This is the seventh album from US avant-garde/experimental doom band Yakuza.
Sutra is a 54-minute journey into the unexpected and the atypical. Few genre tags will do this justice, so I’ve settled on avant-garde doom, which is vague enough to be relevant, so why not. Whatever you call them, Yakuza have provided a multifaceted metal album that’s diverse and enjoyable.

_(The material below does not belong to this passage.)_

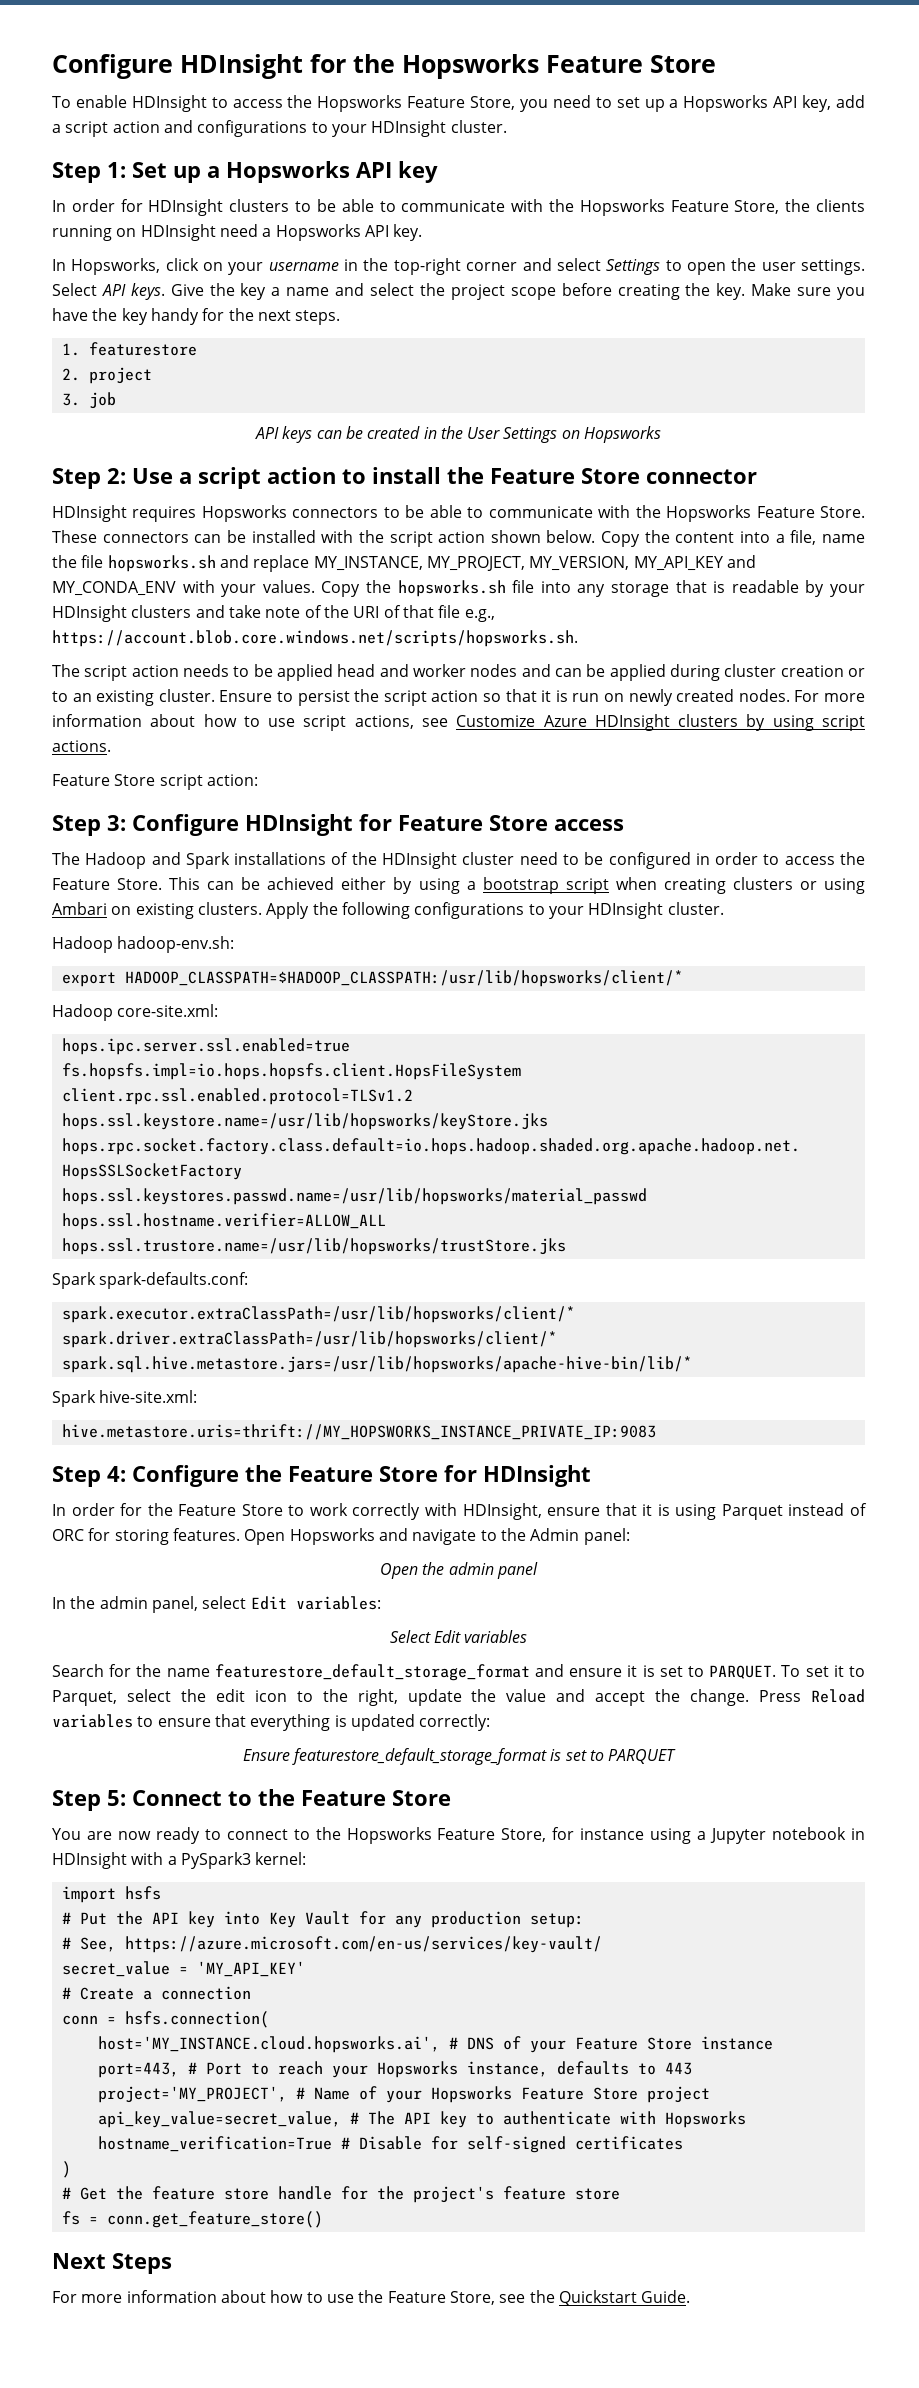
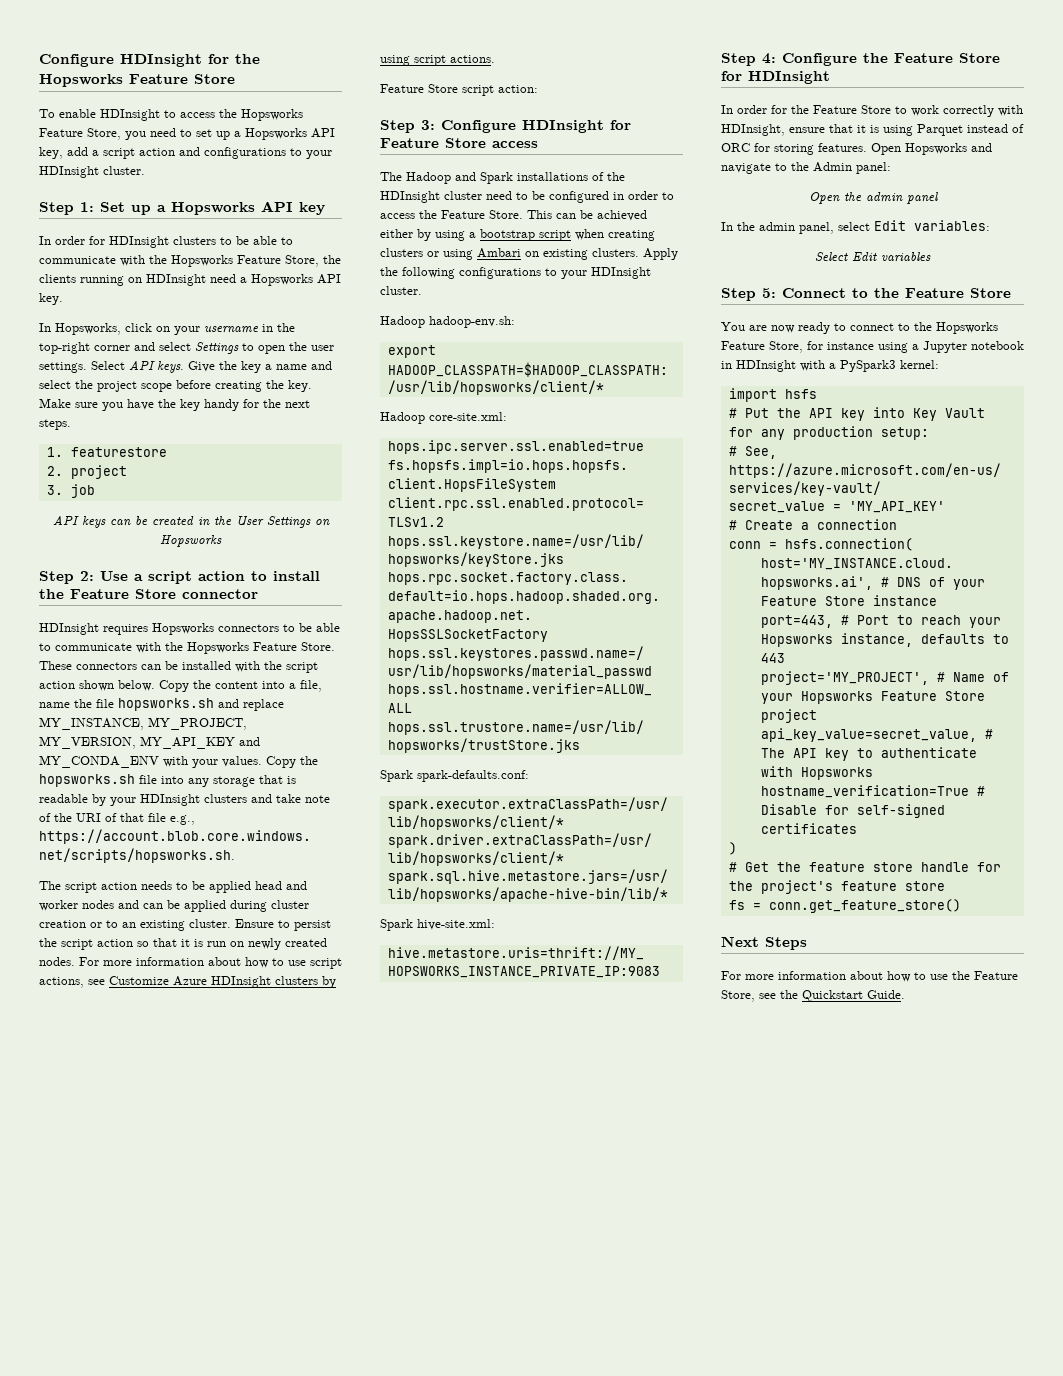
- Search for the name featurestore_default_storage_format and ensure it is set to PARQUET. To set it to Parquet, select the edit icon to the right, update the value and accept the change. Press Reload variables to ensure that everything is updated correctly:
- Ensure featurestore_default_storage_format is set to PARQUET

Yakuza are clearly a creative force, and the songs on Sutra are well-crafted in a range of inventive ways. Although you’ll find here many recognisable ingredients – and some not so recognisable – you’ll also find a plethora of non-standard interpretations, ideas, and approaches to these ingredients. It’s all very tasty, but in a very individual way. It’s applied holistically though, and nothing here sounds jarring or out of place. It’s all delivered within a doom-driven realm, but within this there are no rules to what Yakuza allow themselves to do.
Loosely taking a base of doom metal, Yakuza then maniacally stitch seemingly disparate parts of jazz, progressive rock, and psychedelia onto it. With expert appendages they shape it into an expansive framework of exploratory doom-drenched metal, the sort that has character, emotive appeal, experimental outbursts, killer riffs, and atmospheric weight, all in one. It’s enough to make you want to sit down.
It’s hard to pin the band down with reference to other acts, but as a rough approximation of what Sutra contains, think of an eclectic mix of bands such as Mastodon, Boris, Candiria, Keelhaul, Ufomammut, and -(16)-.
Sutra is an immersive and enjoyable listener. For explorers of avant-garde psychedelic doom, this is for you.